Submitted by San Juan County.
As we move into a new (and far better!) phase of the pandemic, now is a good time to look at the current COVID situation, and where things are likely headed.
COVID vaccination rates
As of June 2, San Juan County is leading Washington in vaccination rates. Approximately 78.7 % of residents 12-plus have initiated their vaccinations. 64% of all San Juan County residents are fully vaccinated, and that number will grow in the weeks to come as COVID immunization and second dose clinics continue.
Current COVID vaccination availability
In addition to local medical providers, the San Juan County vaccination team will be operating occasional walk-in vaccine clinics through the end of June at specific times and locations. Full details are available at sanjuanco.com/1737/COVID-Vaccine-Info.
Future COVID vaccine availability
Beginning July 1, those needing COVID vaccination will need to obtain their vaccine through their local medical provider or pharmacy, or a mainland equivalent (please check with your provider to confirm availability).
To date, the majority of vaccinations provided to islanders have been administered by the county, but that responsibility will shift back to local providers come July.
COVID vaccinations for kids
Well over 300 island residents age 12 to 15 started their vaccination series during the County’s recent Pfizer clinics for children. Those who attended those clinics will receive their 2nd doses at County Pfizer clinics over the coming week to complete their vaccine series. For those who did not attend those clinics, unvaccinated islanders between the ages of 12 and 17 will need to receive their vaccine through a mainland provider who offers Pfizer vaccine, which is the only vaccine approved for children 12 years and older.
There is no firm date for when a vaccine for children 11 and under will be available, but it is hoped that one will be approved for emergency use by the fall of 2021. These child COVID vaccines may receive their COVID vaccines from local medical providers in the same way as other routine vaccinations. It is also a great time to get your child caught up with other vaccines before the school year begins.
COVID vaccine boosters
At this time there is no confirmed information on when vaccine boosters will be required, but it is expected that a booster may be needed to provide ongoing protection against COVID. Delivering boosters will be the responsibility of local medical providers, in the same way as the flu vaccine or other routine immunizations. It is almost certain that the situation regarding both boosters and the availability of additional types of COVID vaccine will be evolving rapidly in the months to come.

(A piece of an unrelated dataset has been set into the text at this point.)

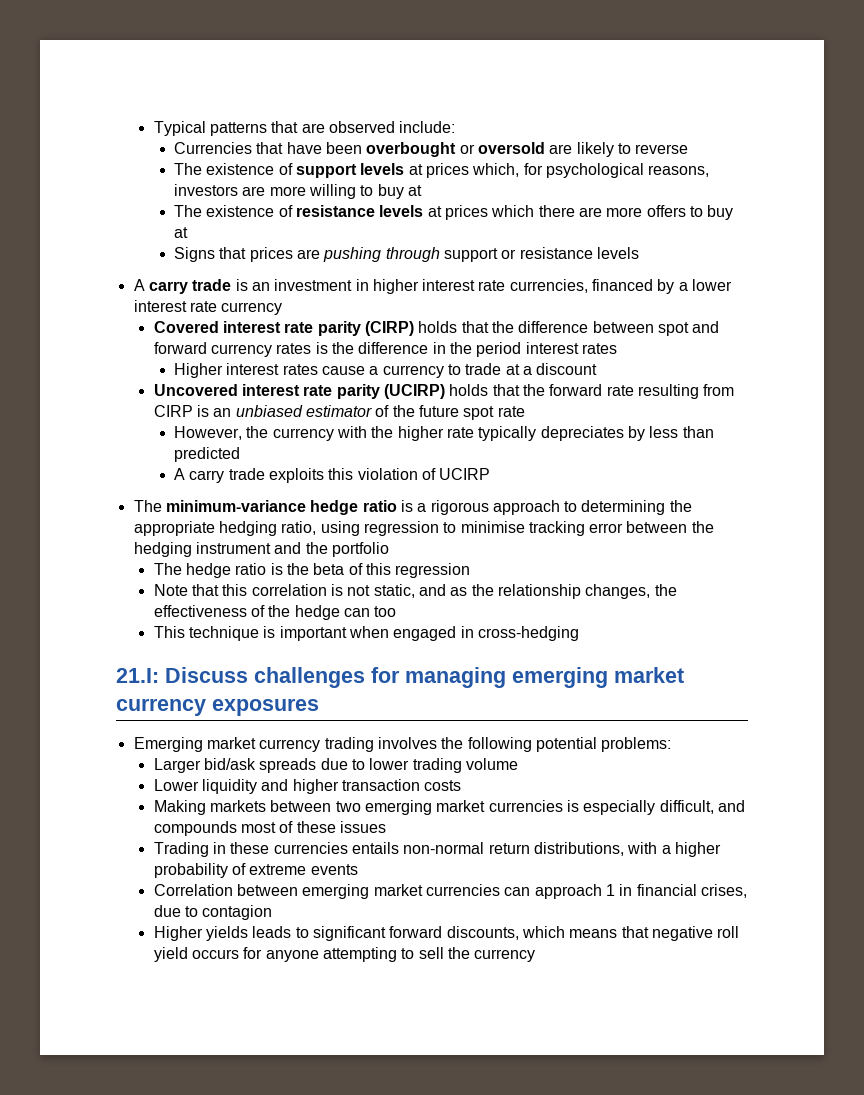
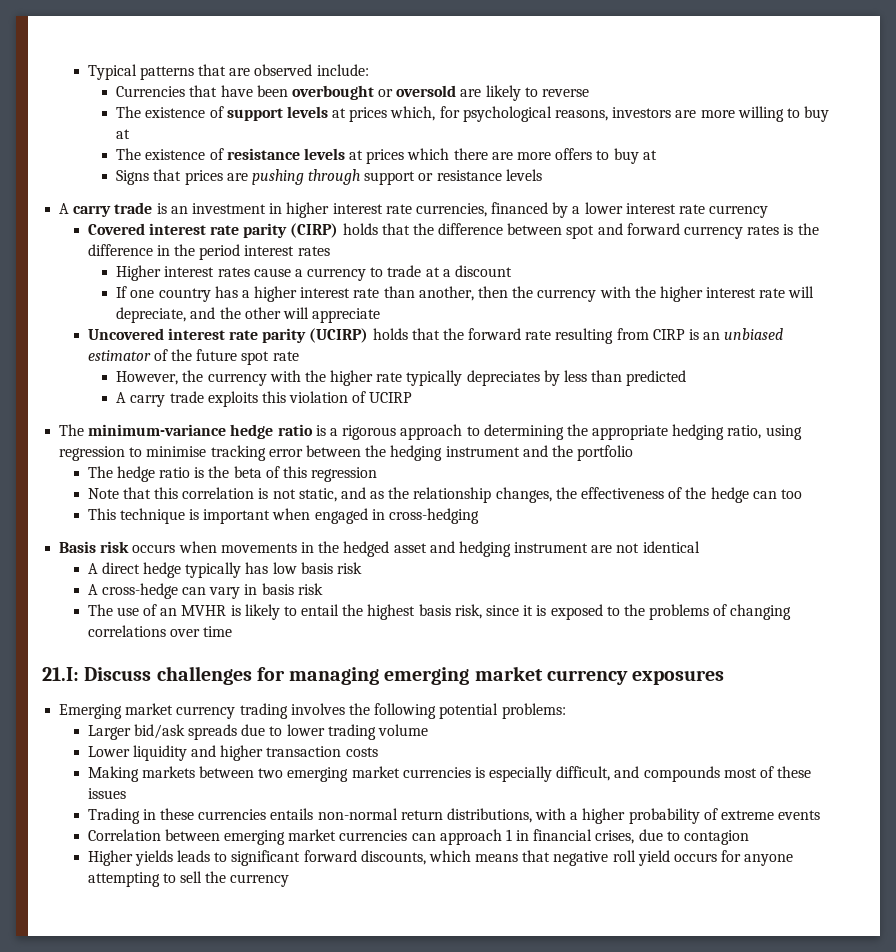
(598, 369) none -> [116,286,815,302] [116,307,381,323] // If one country has a higher interest rate than another, then the currency with the higher interest rate will depreciate, and the other will appreciate
(580, 633) none -> [59,541,700,557] [87,562,362,578] [87,583,323,599] [87,604,792,620] [87,625,232,637] // Basis risk occurs when movements in the hedged asset and hedging instrument are not identical // A direct hedge typically has low basis risk // A cross-hedge can vary in basis risk // The use of an MVHR is likely to entail the highest basis risk, since it is exposed to the problems of changing correlations over time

Cases are declining sharply across the United States and Washington. For those who choose to be unvaccinated or are caring for children 11 or under, it is important to note that while case rates are dropping in many locations, they are still relatively high. For those who are not protected, there is still ample potential to be exposed to COVID. Take a look at this chart from neighboring Whatcom County for a sense of the situation:
Will there be cases in San Juan County this summer?
There is no doubt that there will be periodic cases that pop up in the islands amongst those who are unvaccinated. Hopefully, the islands’ high vaccination rates will minimize any opportunity for spread, but there may be pockets of unvaccinated individuals where some spread is seen. Children 11 and under are a particular concern.
As always, the County Contact Tracing Team will work to aggressively investigate and contain all positive cases.
At this time there is a San Juan County Health Officer Order in place requiring that customers mask up inside all island businesses or other indoor public spaces. That Order will be revisited no later than June 26th. It is anticipated that this order will be lifted by the end of June. Going forward, both state and federal regulations will likely require masks on public transit, in schools, and in healthcare facilities.
While there is no confirmation of the Governor’s plans, it is anticipated that a near full reopening will be announced by the end of June, dependent on ongoing developments and case trends.
As cases decline and vaccination rates increase, the likelihood of contracting COVID declines. Nonetheless, we still need to consider the possibility of COVID when feeling sick, especially for those who are unvaccinated or under the age of 11. There are no hard and fast rules, but below are some rough guidelines. As always, contact your medical provider if your symptoms are severe or worsening.
If you have been traveling or mingling in a dense crowd, socializing with unvaccinated individuals, or have been exposed to someone who tested positive for COVID, please reach out to your medical provider to discuss the need for testing. This is particularly important if you are experiencing runny nose, sore throat, fever, cough, loss of taste or smell.
We’re not yet at the finish line, but we can see it ahead of us. The islands have weathered this storm well, and despite the enormous challenges and impacts, the pandemic has also brought out the very best in our communities. We have much to be proud of and grateful for.
At the same time, it is important to remember that most of the world isn’t feeling nearly as optimistic. Countries are still struggling with vaccine availability and roll-out, and staggering numbers of people are still dying in many parts of the world. Helping end the pandemic for all should be a top priority, for reasons of practicality (reducing the likelihood of future variants and spread), but most of all for reasons of shared humanity.